The fastest-melting region of Antarctica is losing the equivalent weight in ice of Mount Everest every two years, with the melt rate of glaciers in the region tripling during the last decade, a new study has found.
The glaciers in the Amundsen Sea Embayment in West Antarctica are hemorrhaging ice faster than any other part of Antarctica and are the most significant Antarctic contributors to sea level rise, researchers said.
The study is the first to evaluate and reconcile observations from four different measurement techniques to produce an authoritative estimate of the amount and the rate of loss over the last two decades.
“The mass loss of these glaciers is increasing at an amazing rate,” said scientist Isabella Velicogna, jointly of the University of California, Irvine and NASA’s Jet Propulsion Laboratory.
Lead author Tyler Sutterley, a UCI doctoral candidate, and his team did the analysis to verify that the melting in this part of Antarctica is shifting into high gear.
“Previous studies had suggested that this region is starting to change very dramatically since the 1990s, and we wanted to see how all the different techniques compared,” Sutterley said.
The researchers reconciled measurements of the mass balance of glaciers flowing into the Amundsen Sea Embayment.
Mass balance is a measure of how much ice the glaciers gain and lose over time from accumulating or melting snow, discharges of ice as icebergs, and other causes.
Measurements from all four techniques were available from 2003 to 2009. Combined, the four data sets span the years 1992 to 2013.
The glaciers in the embayment lost mass throughout the entire period.

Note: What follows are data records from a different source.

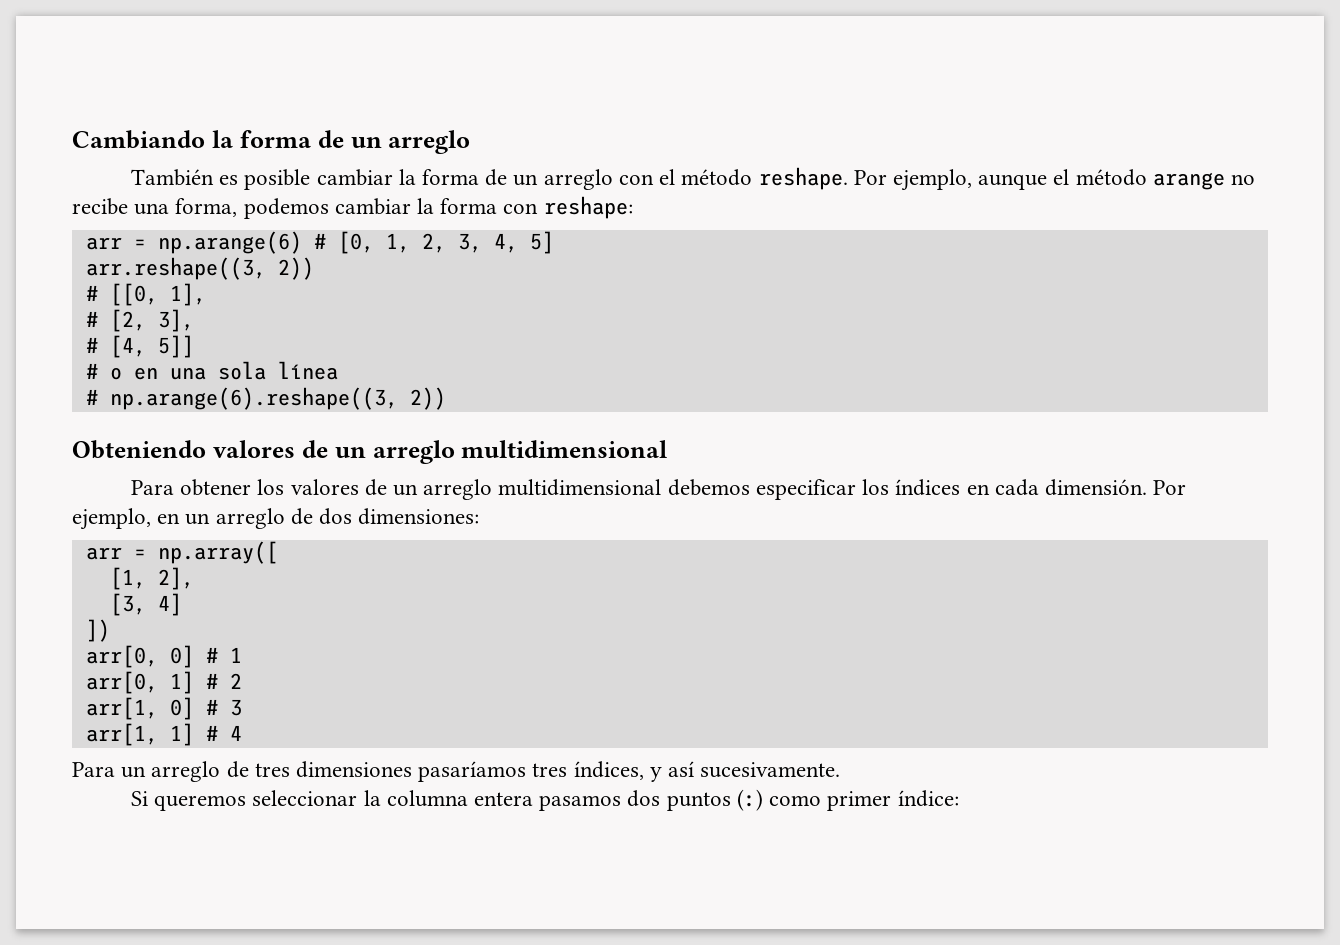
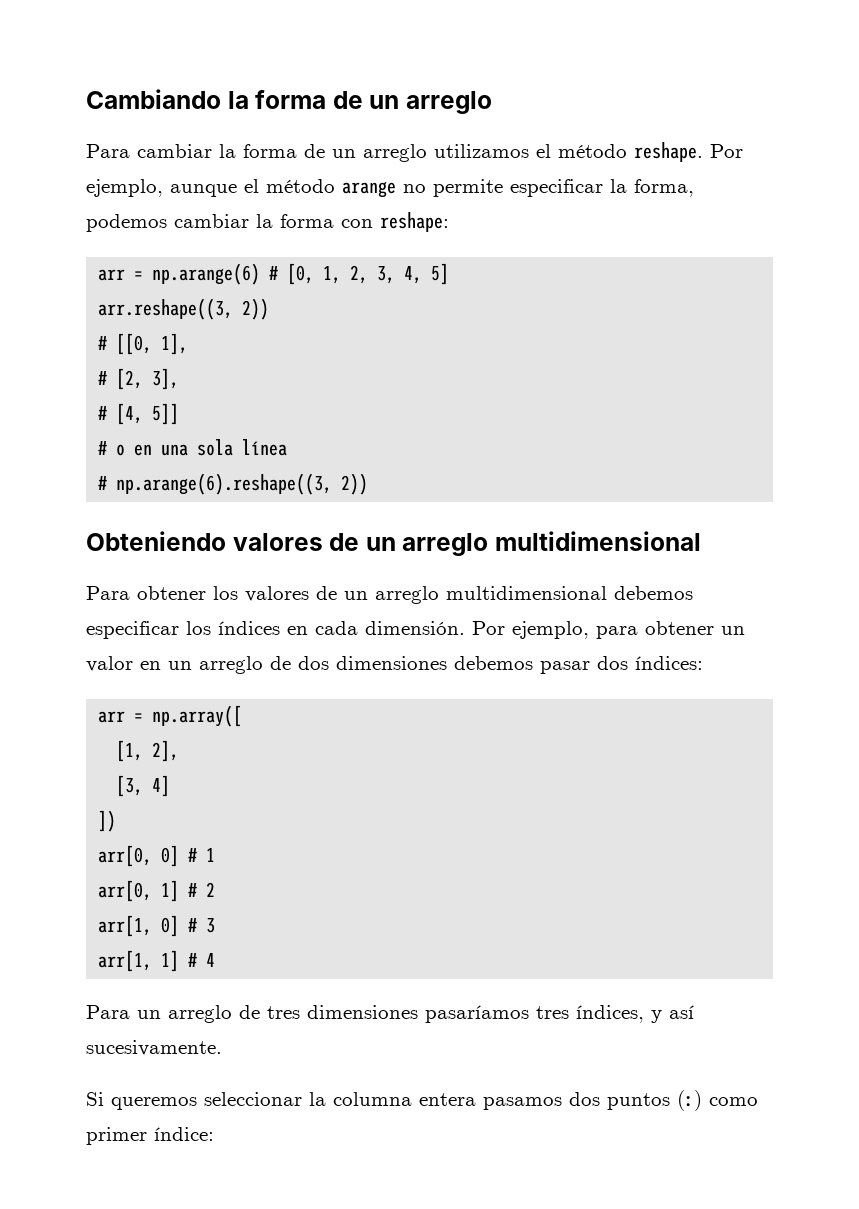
- También es posible cambiar la forma de un arreglo con el método reshape.
+ Para cambiar la forma de un arreglo utilizamos el método reshape.
- Por ejemplo, aunque el método arange no recibe una forma, podemos cambiar la forma con reshape:
+ Por ejemplo, aunque el método arange no permite especificar la forma, podemos cambiar la forma con reshape:
- Por ejemplo, en un arreglo de dos dimensiones:
+ Por ejemplo, para obtener un valor en un arreglo de dos dimensiones debemos pasar dos índices:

The researchers calculated two separate quantities: the total amount of loss, and the changes in the rate of loss.
The total amount of loss averaged 83 gigatonnes per year.
By comparison, Mt Everest weighs about 161 gigatonnes, meaning the Antarctic glaciers lost a Mt -Everest’s-worth amount of water weight every two years over the last 21 years.
The rate of loss accelerated an average of 6.1 gigatonnes per year since 1992.
From 2003 to 2009, when all four observational techniques overlapped, the melt rate increased an average of 16.3 gigatonnes per year – almost three times the rate of increase for the full 21-year period. The total amount of loss was close to the average at 84 gigatonnes.